I held up both hands. “Peta, I would welcome your help, but you are not my familiar. That alone precludes you from the fight, and we both know it.”

She slumped with that. “Damn.”

“Yes, rather.” I wasn’t stupid. Having Peta at my side in a fight would give me the leg up I needed, but there was no way the king would allow it. I knew it and so did Peta.

I stood in the center of the cell, waiting. I knew the drill of what was about to go down, seeing as I had set up the protocol. I’d spent a lot of years as second-in-command for the Enders and as such had done a great deal of the grunt work. Part of that grunt work had entailed contemplating all possible scenarios when dealing with prisoners—those who would be banished, and those who would be executed.

I was the one who designed the program on how Enders and Rim guards would respond in all the different situations. Funny enough, I never thought I would actually see the scenario roll out where there was an Ender in the cells being brought before the king. Certainly I’d never thought it would be me in the dungeon.

“Peta, three Enders will be sent to escort me to face the king in the common field where judgment will be held.”

“Where?”

“The same open field where Cassava spelled the Terralings while the lung burrowers ripped through our family.”

She blew out a big breath. “I remember Lark pointing that out to me. It’s at the far end near the planting fields.”

I nodded. “From there, I will either be executed, banished, or otherwise punished. I highly doubt that ‘otherwise’ is even remotely possible. So expect that I’m going to be executed or banished.”

She looked up at me. “Or maybe both.”

I grimaced. “Maybe both.”

“And you have a plan, right?” Her one eyebrow flicked upward as if she knew the truth. I had no plan. I had no idea that this scenario was even a possibility. She rolled her eyes. “No plan. Really?”

I shrugged. “Let me think. All your nagging is doing is distracting me.”

She let out a hiss, but there was no real heat to it. We’d been together long enough that we both knew there was nothing behind the sound.

The problem was, my plan came to me as the sound of heavy thumping feet clattered down the stone steps.

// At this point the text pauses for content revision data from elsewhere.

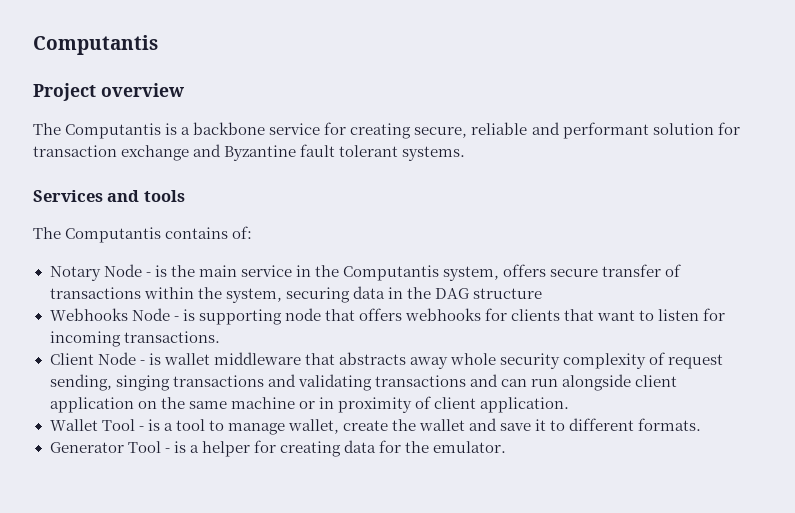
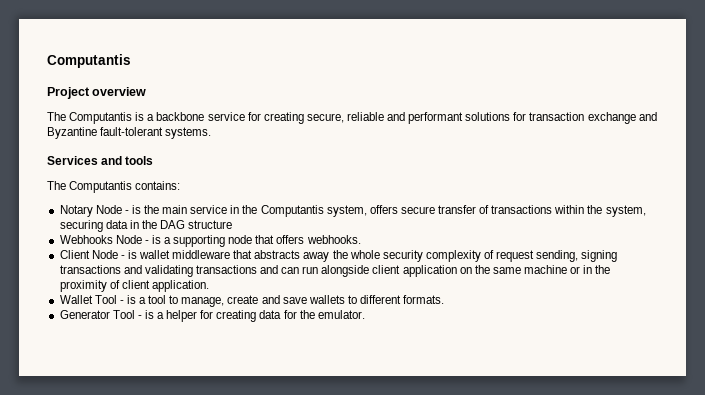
- The Computantis is a backbone service for creating secure, reliable and performant solution for transaction exchange and Byzantine fault tolerant systems.
+ The Computantis is a backbone service for creating secure, reliable and performant solutions for transaction exchange and Byzantine fault-tolerant systems.
- The Computantis contains of:
+ The Computantis contains:
- Webhooks Node - is supporting node that offers webhooks for clients that want to listen for incoming transactions.
+ Webhooks Node - is a supporting node that offers webhooks.
- Client Node - is wallet middleware that abstracts away whole security complexity of request sending, singing transactions and validating transactions and can run alongside client application on the same machine or in proximity of client application.
+ Client Node - is wallet middleware that abstracts away the whole security complexity of request sending, signing transactions and validating transactions and can run alongside client application on the same machine or in the proximity of client application.
- Wallet Tool - is a tool to manage wallet, create the wallet and save it to different formats.
+ Wallet Tool - is a tool to manage, create and save wallets to different formats.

“Peta, hide and follow us up after.”

She ducked under the bed without argument, and crouched in the shadows of the small cot. I turned away from her and faced the cell door. The Enders approached in a line, three abreast. Dreg, Elk, and Blossom. The two men had stony faces, but Blossom’s skin was red and blotchy as if she’d been crying. She wouldn’t look at me, but she still did her job for this protocol, which was to step to the side of the cell door and hold it open wide with one hand, while she kept her short sword out in the other.

She had heart, Blossom did, I would give her that.

Dreg and Elk stepped into the cell and moved to either side of me, their weapons out and pointed. Elk was on my left, sword leveled at me, and Dreg had a crossbow held at the ready, his finger on the trigger.

I didn’t move, just sat on the edge of my cot, waiting for them to say something. If I so much as twitched, I had no doubt Dreg would let loose the crossbow bolt on me. And while elementals are tough as steel, a crossbow bolt to the head would be the end of my story.

“Ash, you are to be brought before our king. Will you do so peacefully?” Dreg asked.

I looked up at him but otherwise kept still. “And if I do? What is to be my sentence?”

Blossom let a sob escape her before she pulled her emotions back under control and she spoke through her tears. “Banishment, cut off from the mother goddess, then immediate execution.”